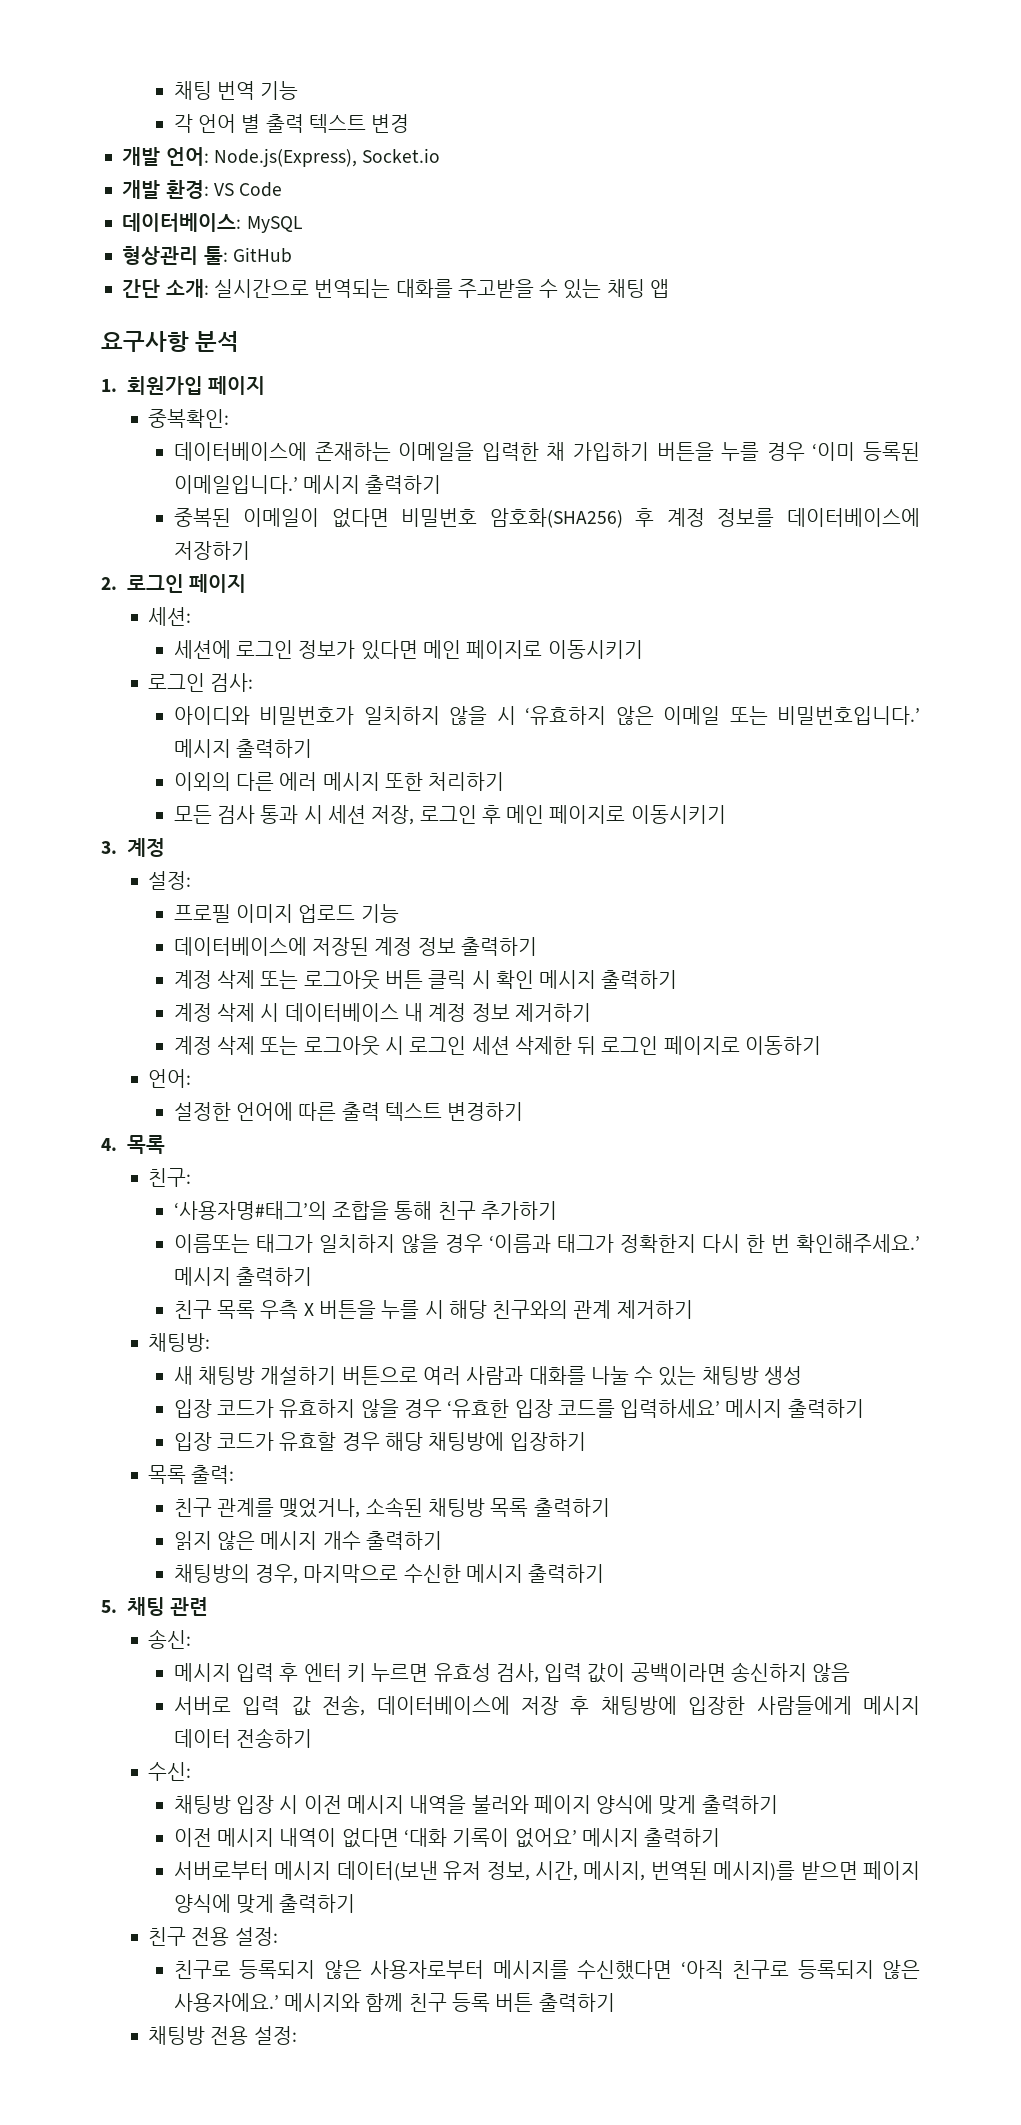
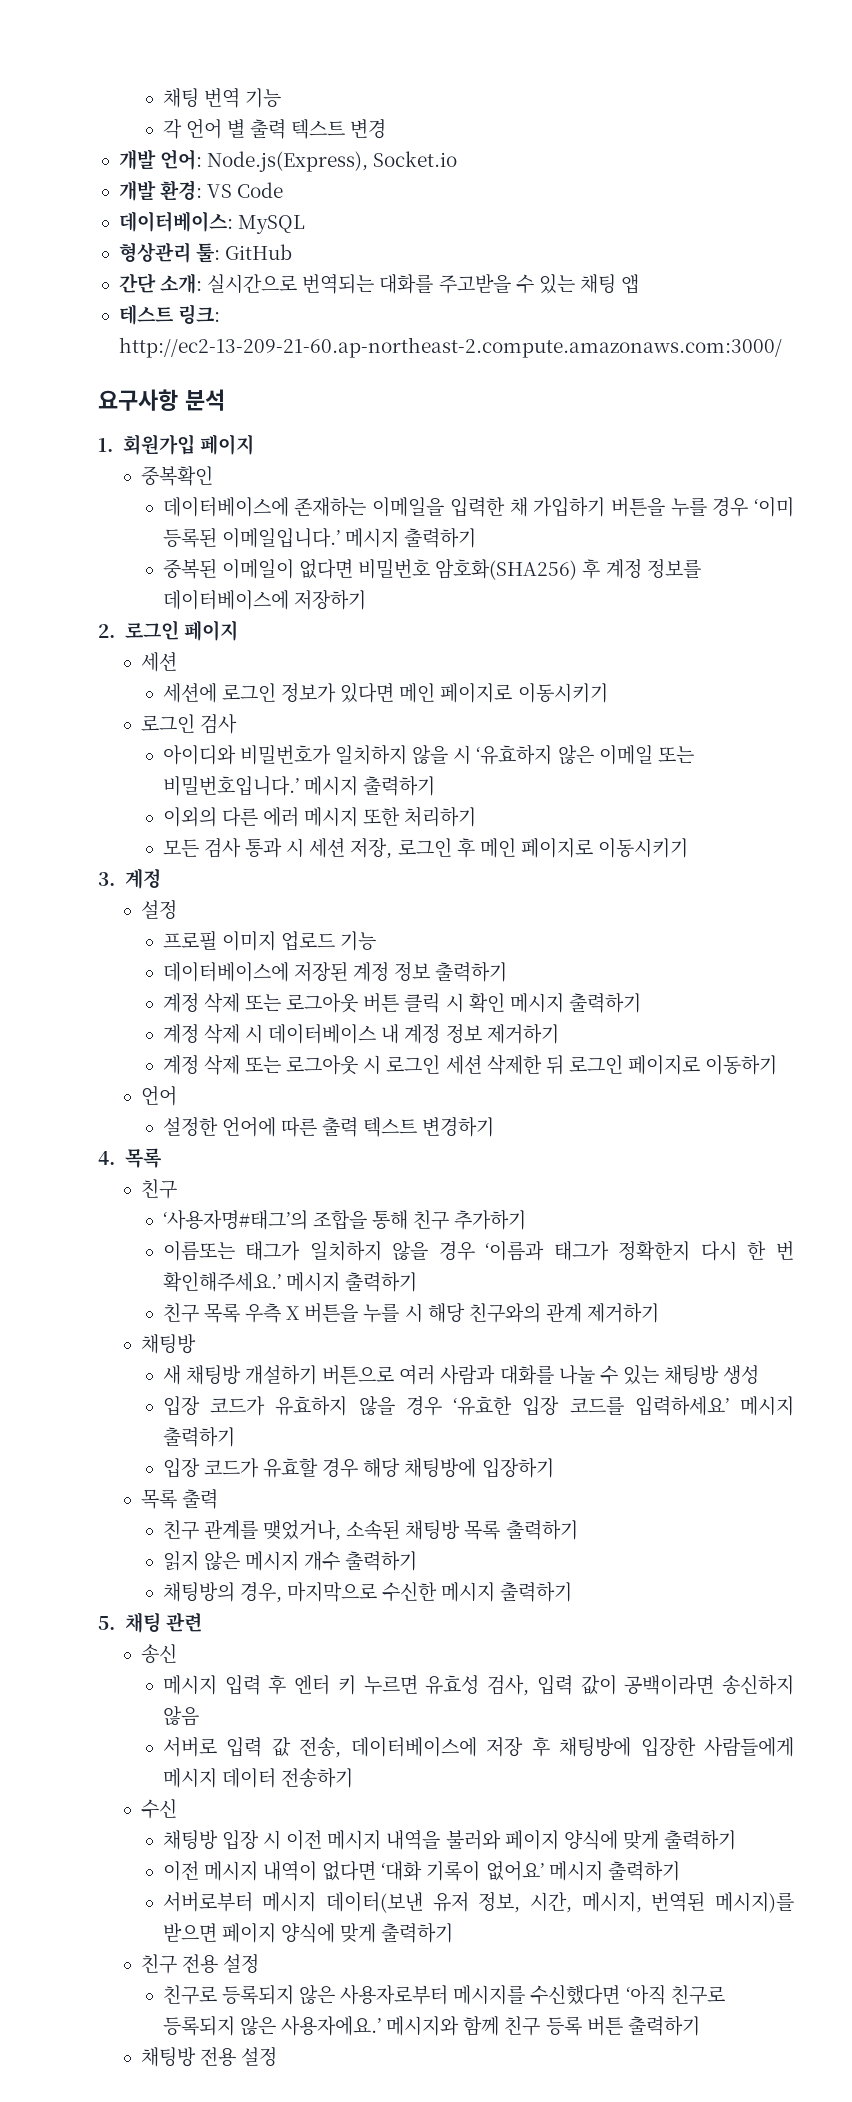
+ 테스트 링크: http://ec2-13-209-21-60.ap-northeast-2.compute.amazonaws.com:3000/
- 중복확인:
+ 중복확인
  2. 로그인 페이지
- 세션:
+ 세션
- 로그인 검사:
+ 로그인 검사
  3. 계정
- 설정:
+ 설정
  계정 삭제 또는 로그아웃 시 로그인 세션 삭제한 뒤 로그인 페이지로 이동하기
- 언어:
+ 언어
  4. 목록
- 친구:
+ 친구
  친구 목록 우측 X 버튼을 누를 시 해당 친구와의 관계 제거하기
- 채팅방:
+ 채팅방
- 목록 출력:
+ 목록 출력
- 송신:
+ 송신
- 수신:
+ 수신
- 친구 전용 설정:
+ 친구 전용 설정
- 채팅방 전용 설정:
+ 채팅방 전용 설정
..........
Your reply should be the entries copied exactly, with all images omitted.

== Answer to this task ==
+ 테스트 링크: http://ec2-13-209-21-60.ap-northeast-2.compute.amazonaws.com:3000/
- 중복확인:
+ 중복확인
  2. 로그인 페이지
- 세션:
+ 세션
- 로그인 검사:
+ 로그인 검사
  3. 계정
- 설정:
+ 설정
  계정 삭제 또는 로그아웃 시 로그인 세션 삭제한 뒤 로그인 페이지로 이동하기
- 언어:
+ 언어
  4. 목록
- 친구:
+ 친구
  친구 목록 우측 X 버튼을 누를 시 해당 친구와의 관계 제거하기
- 채팅방:
+ 채팅방
- 목록 출력:
+ 목록 출력
- 송신:
+ 송신
- 수신:
+ 수신
- 친구 전용 설정:
+ 친구 전용 설정
- 채팅방 전용 설정:
+ 채팅방 전용 설정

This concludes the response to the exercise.